I go over and pick ut a box of duck decoy anchors for these markers and a 1000 foot roll of cord.
--
With GPS, I seldom bother with markers any more - but if I am working a small tight school, and if the wind is really blowing - it is often more convenient to visualize the spot more easily with the use of a marker.
W'eyes Guy
03-19-2002, 10:10 PM
One thing I found to work really well is these water bottles with the ring on the top( I think it's Evian bottled water). The ring is nice for tying the line to and they have a nice "bouy" shape to them. But the thing I like most about them is you can drop a glow stick in them and they work excellent for night fishin'.
#610
george
03-19-2002, 11:10 PM
Buy seagull decoys they work real well keeps people out of your spot they think it is a seagull not a marker. Works great on lake erie.
appleye
03-19-2002, 11:16 PM
In a tourney I've taken a worm box and ran fishing line through with a weight and left it on the spot on the spot. People come by and think it's another litter bug and go on.
appleye
Scott5019
03-19-2002, 11:58 PM
For night fishing, we have been using Orange juice(Sunny D) bottles and they have worked fine. The color is like a gallon milk jug and with a pen light inside, they show up very well. The neck on the bottle is narrow and you can wrap your line around it easily. I still use my GPS most of the time, but with a couple of markers out, I know exactly where I am without having to watch the GPS.
Cangl
03-20-2002, 08:09 AM
Tang jars are almost round and by tying chalk line to the threads and wrapping the line the same way the top twists you can lock them at depths. Weights will lock up inside the containers pretty well, 2oz bell weights and painted plain red. Dark day's it turns black on (enhanced contrast) bright days its bright. Costs little and when set to drift I can put the green weenie on even incrutching "fisherman" with GPS Give em a curve you might say. 50 feet is 50 feet plain and simple as is 15ft ;) Yesterday took 25 10+ inch Crappie out of a spot that measured 20ft long by 5ft wide in the middle of nothing. No brushpile either.
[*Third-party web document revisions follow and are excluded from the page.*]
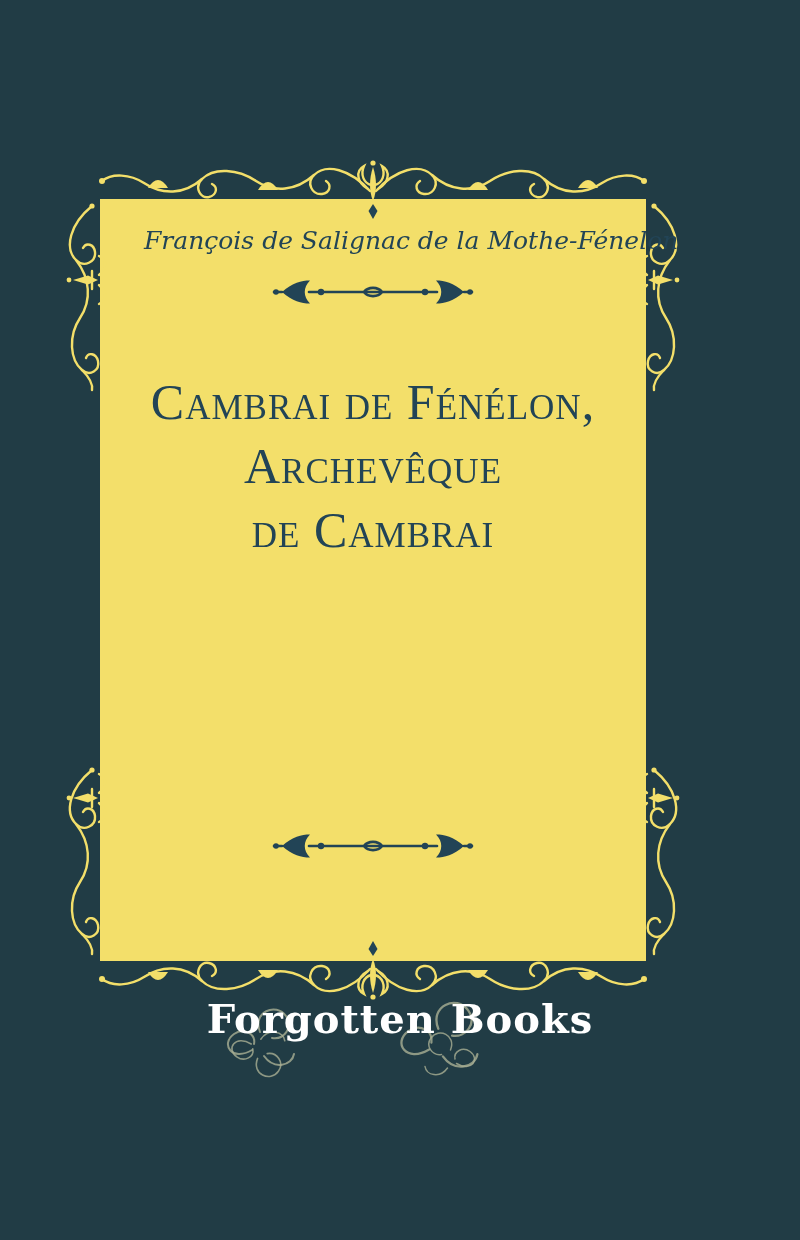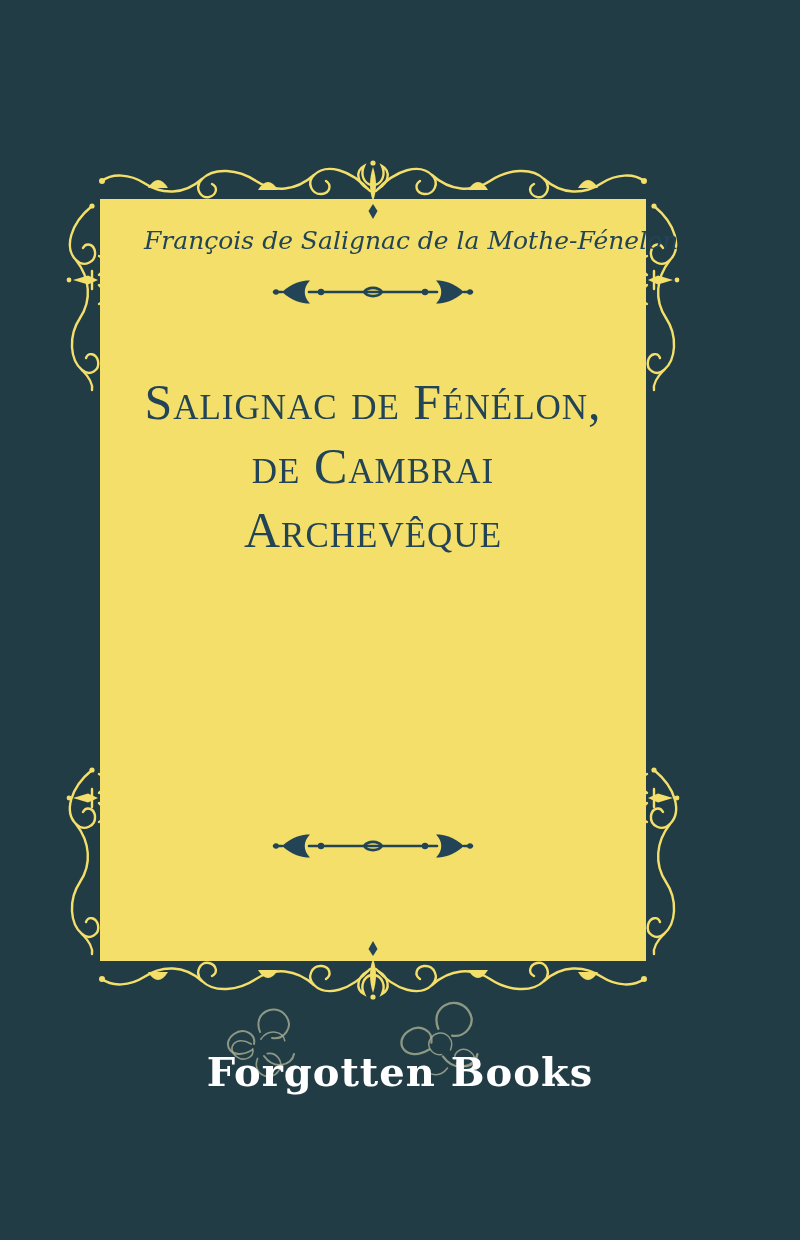--- a/index.html
+++ b/index.html
@@ -184,7 +184,7 @@
     <div class="author">François de Salignac de la Mothe-Fénelon</div>
 
     <div class="title">
-      <div>Salignac de Fénélon,</div>
+      <div>Cambrai de Fénélon,</div>
       <div>de Cambrai</div>
       <div>Archevêque</div>
     </div>

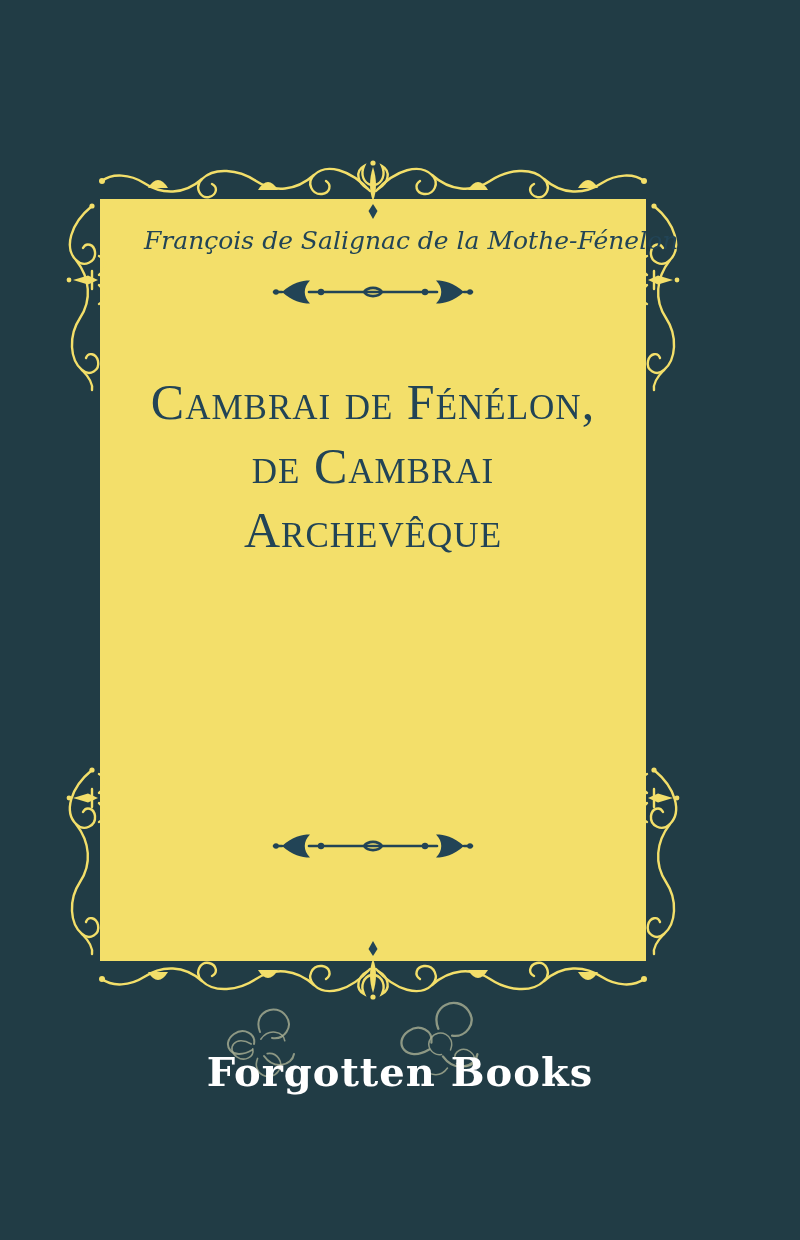--- a/index.html
+++ b/index.html
@@ -185,8 +185,8 @@
 
     <div class="title">
       <div>Cambrai de Fénélon,</div>
+      <div>Archevêque</div>
       <div>de Cambrai</div>
-      <div>Archevêque</div>
     </div>
 
 

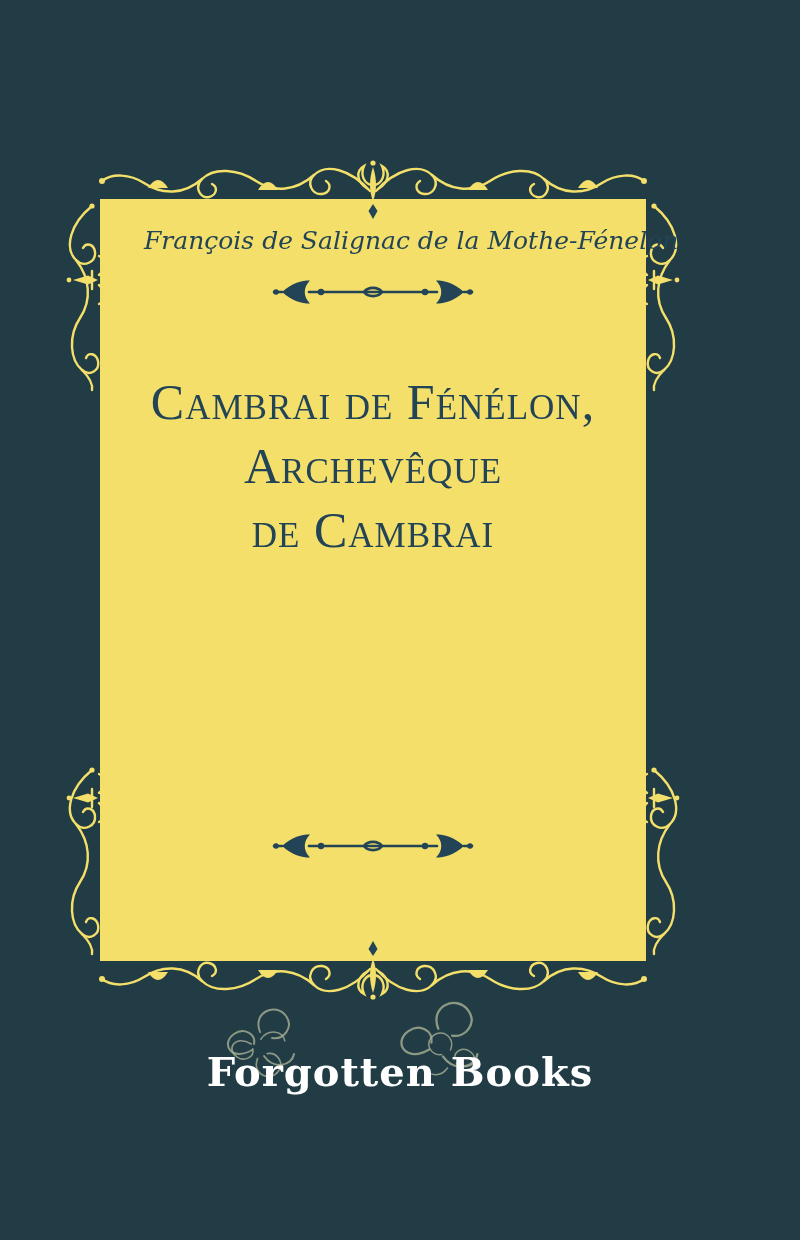--- a/index.html
+++ b/index.html
@@ -72,7 +72,7 @@
   }
   .logo-block{
     position:absolute;left:0;top:995px;width:800px;height:100px;
-    display:flex;align-items:flex-end;justify-content:center;
+    display:flex;align-items:flex-start;justify-content:center;
   }
   .logo{
     font-family:"DejaVu Serif",serif;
Throwing out a marker on the lakes I usually fish can really bring them in. "Other Fishermen" We call them people attractors, people that have been looking for that spot all year and all of a sudden the marker is out, here they come...
david anderson
03-20-2002, 08:52 AM
REW,
Your point was my observation to a tee. My boat is 20 feet. My error rate without WAAS has is typically less than 20 feet. I have dropped buoys on drifts to compare the accuracy vs my buoy position and am amazed at the correlation, within a reasonable time period. I have also been frustrated to drop a buoy then have to drift, troll, or cast away from that buoy in order not to catch it's anchor line. The reality is my GPS can mark the spot and I can literally drift over at a closer tolerance to that spot than I would be as I try to avoid tangling. The down side is the visual relationship to the GPS screen, your surroundings, and where that spot is in reference to your actual boat position. I do carry a few buoys when I need that visual correlation, especially casting an edge in the wind. On the other hand staring at the GPS as long as I have, and referencing a past post regarding that magnetic iron stuff in guys brains, my confidence level of my exact location is very high. Or at least that's what I convince my fishing partners!